On the other hand, search in gray literature can be unified by independent reviewers.

If the study was performed in 2020 and it was published in 2022, it would be interesting to include studies published between 2020 and 2022.

However, other concerns have been correctly resolved.

 

Author Response

Dear Reviewer

       Thanks so much for you excellent and helpful comments. I appreciate your expertise and input in this important area. Below is the response to your concerns.

       Thanks again

Author Response File: Author Response.docx

 

Reviewer 3 Report

1. Please do not choose two different citation style. „Numerous studies have shown that ADHD demonstrates high heritability and specific

genomes have been linked to the attention or hyperactive symptomatology (14, 20,

21, 22, 22, 23, 24,). Brain structure, connectivity, activity and neurotransmission patterns

of individuals with ADHD tend to demonstrate slight but reliable differences with that of

non-ADHD individuals (Boedhoe et al., 2020; L. Chen et al., 2016; Cortese et al., 2012; Curatolo,

D'Agati, & Moavero, 2010; Hoogman et al., 2017; Hoogman et al., 2019; Lukito et

al., 2020; Norman et al., 2016; Rubia, 2018).“

2. Use the information only from the RCT study in this paragraph „Pharmacological treatment of ADHD“

3. Use passive voice no active voice „We designed the inclusion and exclusion criteria based“ in all manuscript 

 

Author Response

Dear Reviewer

       Thanks so much for you excellent and helpful comments. I appreciate your expertise and input in this important area. Attached are the responses to your concerns.

       Thanks again

         The Authors

Author Response File: Author Response.docx

 

Reviewer 4 Report

Authors’ reply to my previous comment number 3 on the Introduction section

1.     Since the pharmacological treatment is outside the aim of the study, I would suggest that Authors delete the paragraph 1.2.

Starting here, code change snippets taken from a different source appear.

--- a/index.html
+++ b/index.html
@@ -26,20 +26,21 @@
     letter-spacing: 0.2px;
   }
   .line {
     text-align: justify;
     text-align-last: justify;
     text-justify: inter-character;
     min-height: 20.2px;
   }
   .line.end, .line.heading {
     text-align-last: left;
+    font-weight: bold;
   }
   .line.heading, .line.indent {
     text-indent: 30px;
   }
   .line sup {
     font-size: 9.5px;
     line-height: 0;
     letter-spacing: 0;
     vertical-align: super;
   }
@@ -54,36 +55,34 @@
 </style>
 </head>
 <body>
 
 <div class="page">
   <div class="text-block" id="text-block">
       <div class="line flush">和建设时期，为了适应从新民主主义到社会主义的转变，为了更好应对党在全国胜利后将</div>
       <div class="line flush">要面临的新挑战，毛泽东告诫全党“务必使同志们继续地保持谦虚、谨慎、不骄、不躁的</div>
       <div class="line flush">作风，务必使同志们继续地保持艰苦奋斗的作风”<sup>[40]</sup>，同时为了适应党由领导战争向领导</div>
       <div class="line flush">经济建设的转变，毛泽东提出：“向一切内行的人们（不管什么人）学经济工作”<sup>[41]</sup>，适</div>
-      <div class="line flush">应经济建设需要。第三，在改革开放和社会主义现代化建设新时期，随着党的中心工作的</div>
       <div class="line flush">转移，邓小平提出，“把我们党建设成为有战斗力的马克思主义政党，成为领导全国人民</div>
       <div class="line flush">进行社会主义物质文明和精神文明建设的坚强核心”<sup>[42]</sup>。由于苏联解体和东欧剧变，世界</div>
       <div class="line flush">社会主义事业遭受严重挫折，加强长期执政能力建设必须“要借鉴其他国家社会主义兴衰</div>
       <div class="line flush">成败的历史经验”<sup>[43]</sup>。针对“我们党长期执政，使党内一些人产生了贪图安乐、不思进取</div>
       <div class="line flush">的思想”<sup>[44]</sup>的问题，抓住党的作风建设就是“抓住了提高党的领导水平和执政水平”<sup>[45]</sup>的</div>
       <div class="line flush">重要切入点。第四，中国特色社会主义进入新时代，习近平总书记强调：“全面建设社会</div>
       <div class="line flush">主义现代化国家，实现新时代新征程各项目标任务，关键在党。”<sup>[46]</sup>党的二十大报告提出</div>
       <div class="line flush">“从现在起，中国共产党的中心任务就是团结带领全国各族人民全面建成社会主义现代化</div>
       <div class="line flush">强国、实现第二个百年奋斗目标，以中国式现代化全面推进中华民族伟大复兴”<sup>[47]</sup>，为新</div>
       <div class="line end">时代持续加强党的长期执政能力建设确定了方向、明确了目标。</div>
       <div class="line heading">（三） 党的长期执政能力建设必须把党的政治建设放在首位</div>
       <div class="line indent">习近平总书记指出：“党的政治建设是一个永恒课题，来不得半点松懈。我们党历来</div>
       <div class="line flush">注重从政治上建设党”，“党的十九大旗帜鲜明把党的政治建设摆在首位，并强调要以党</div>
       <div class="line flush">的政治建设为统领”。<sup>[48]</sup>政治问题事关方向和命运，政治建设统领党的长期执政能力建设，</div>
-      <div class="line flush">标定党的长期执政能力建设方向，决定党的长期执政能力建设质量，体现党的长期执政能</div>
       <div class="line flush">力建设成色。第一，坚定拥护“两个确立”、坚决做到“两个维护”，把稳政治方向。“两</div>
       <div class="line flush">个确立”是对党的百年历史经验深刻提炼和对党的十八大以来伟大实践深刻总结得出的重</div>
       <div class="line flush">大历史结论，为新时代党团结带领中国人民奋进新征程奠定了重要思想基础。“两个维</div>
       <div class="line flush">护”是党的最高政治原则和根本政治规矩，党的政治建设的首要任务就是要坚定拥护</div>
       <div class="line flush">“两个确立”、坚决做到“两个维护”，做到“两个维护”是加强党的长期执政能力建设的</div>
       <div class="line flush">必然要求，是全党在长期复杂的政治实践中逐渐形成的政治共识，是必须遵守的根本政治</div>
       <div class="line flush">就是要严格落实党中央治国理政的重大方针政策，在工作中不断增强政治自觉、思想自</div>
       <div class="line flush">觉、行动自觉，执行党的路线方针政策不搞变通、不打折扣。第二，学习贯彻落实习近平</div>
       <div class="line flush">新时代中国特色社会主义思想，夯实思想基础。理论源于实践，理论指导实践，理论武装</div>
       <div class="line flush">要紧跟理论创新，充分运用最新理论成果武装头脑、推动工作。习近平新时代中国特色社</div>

Authors’ reply to my previous comment number 4 on the Introduction section

1.     Despite the different guidelines between countries, I am wondering whether there is a strongest evidence-based psychosocial treatment of ADHD.

Introduction

1.     Authors should revise this sentence in the paragraph 1.4 because psychosocial interventions are listed as a separate category from the CBT and other treatments: “We divided psychosocial intervention in five categories: Cognitive-behavioral therapy, Caregiver (parent) training, Metacognitive or school-based training, Physical (or mind-body) intervention and psychosocial intervention”.

Figures

1.     Figure 1 is not readable.

 

Author Response

Dear Reviewer

       Thanks so much for you excellent and helpful comments. We appreciate your expertise and input in this important area. Attached is the response to your concerns.